• **Records to use**

+++++

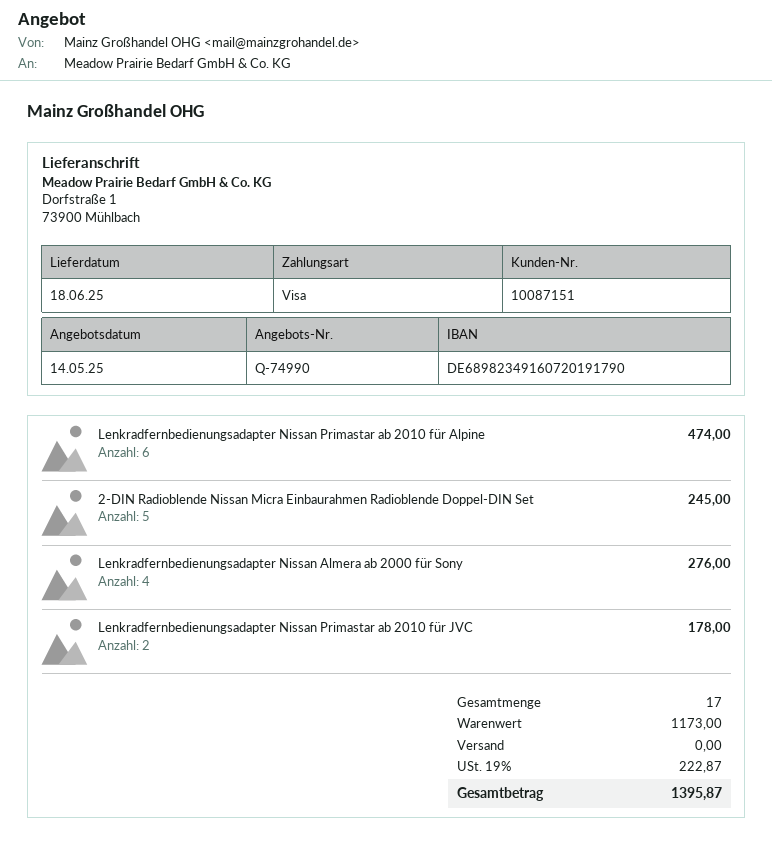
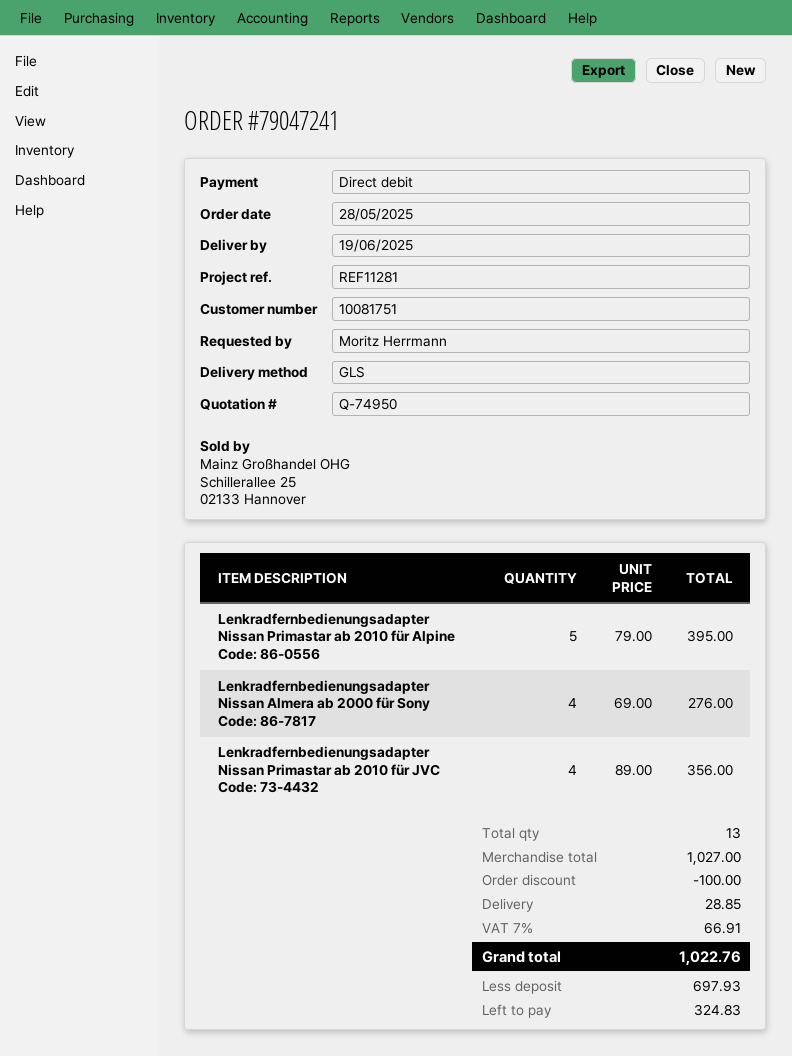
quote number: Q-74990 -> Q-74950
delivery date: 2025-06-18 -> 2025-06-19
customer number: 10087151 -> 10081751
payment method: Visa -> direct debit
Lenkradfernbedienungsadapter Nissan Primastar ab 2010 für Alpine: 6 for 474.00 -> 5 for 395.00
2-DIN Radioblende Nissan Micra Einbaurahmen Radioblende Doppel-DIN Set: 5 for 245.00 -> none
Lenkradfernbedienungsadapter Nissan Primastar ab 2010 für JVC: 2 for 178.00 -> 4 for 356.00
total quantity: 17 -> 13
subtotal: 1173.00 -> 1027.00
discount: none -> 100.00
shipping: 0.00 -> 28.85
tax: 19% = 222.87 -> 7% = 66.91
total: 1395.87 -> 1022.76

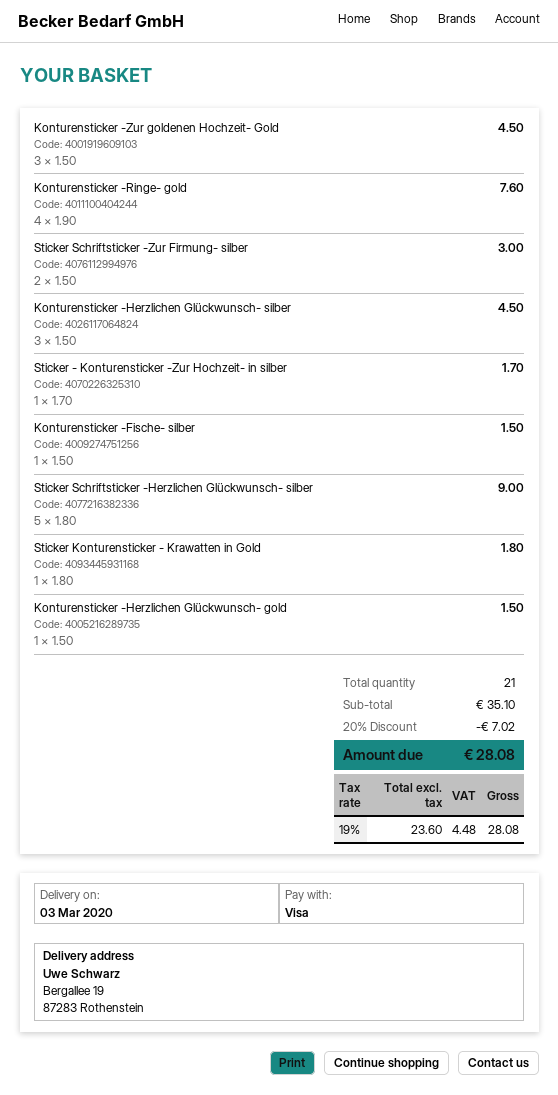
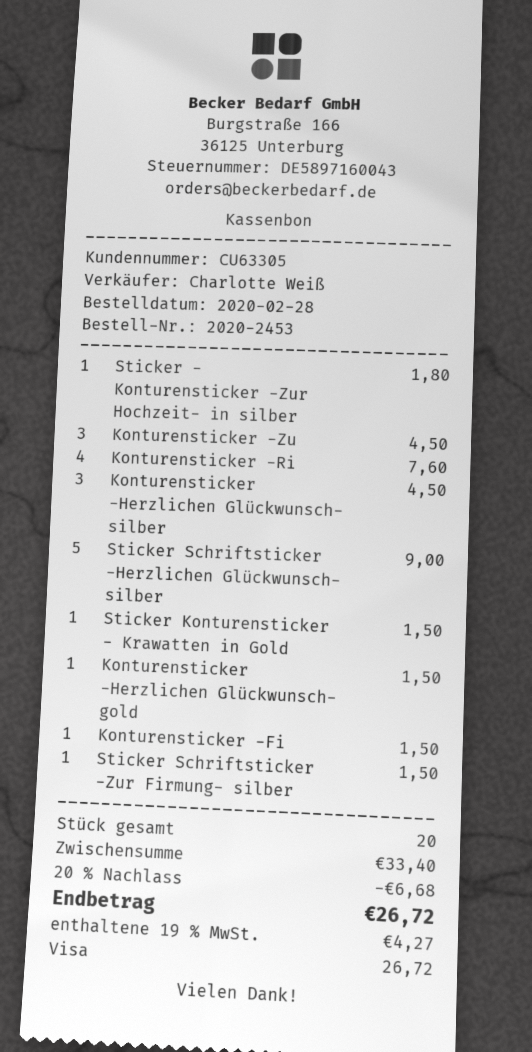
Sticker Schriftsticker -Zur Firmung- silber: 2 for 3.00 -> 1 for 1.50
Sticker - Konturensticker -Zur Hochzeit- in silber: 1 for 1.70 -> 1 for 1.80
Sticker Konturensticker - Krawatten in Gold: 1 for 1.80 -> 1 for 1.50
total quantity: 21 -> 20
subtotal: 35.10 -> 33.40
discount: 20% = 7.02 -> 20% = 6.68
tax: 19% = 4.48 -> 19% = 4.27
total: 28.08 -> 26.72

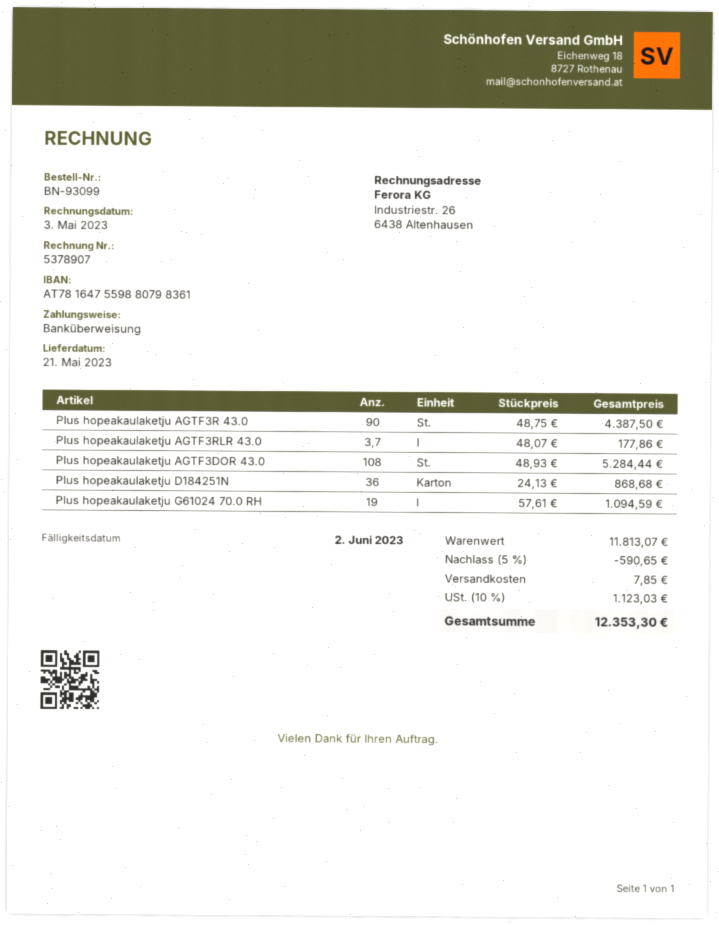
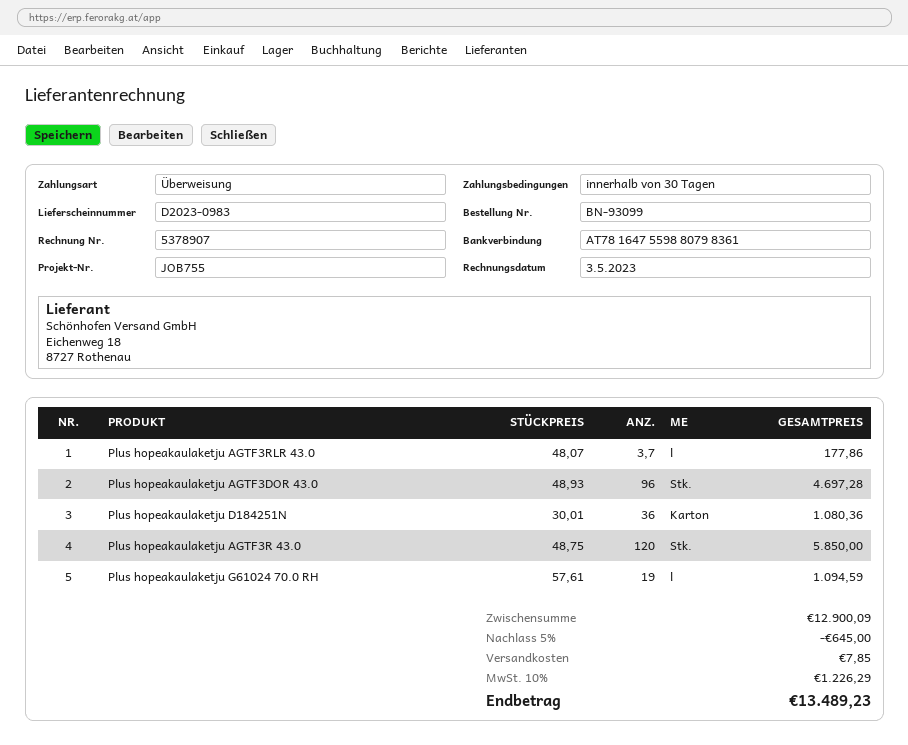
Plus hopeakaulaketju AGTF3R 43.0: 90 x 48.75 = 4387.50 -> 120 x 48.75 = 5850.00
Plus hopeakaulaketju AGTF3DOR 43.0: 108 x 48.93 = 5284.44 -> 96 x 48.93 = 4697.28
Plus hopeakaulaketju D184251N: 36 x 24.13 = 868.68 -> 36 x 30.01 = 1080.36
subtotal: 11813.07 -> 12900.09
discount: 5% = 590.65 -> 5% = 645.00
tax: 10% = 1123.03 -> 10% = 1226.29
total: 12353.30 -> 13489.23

+++++

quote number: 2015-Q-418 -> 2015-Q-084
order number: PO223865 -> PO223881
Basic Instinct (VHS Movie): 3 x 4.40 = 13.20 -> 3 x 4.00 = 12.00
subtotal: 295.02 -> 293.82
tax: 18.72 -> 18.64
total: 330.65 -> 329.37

+++++

• **Task directions**
The word "Konturensticker" may turn up on some lines of these records; say how many, with no other words.

• **Response for this exercise**
2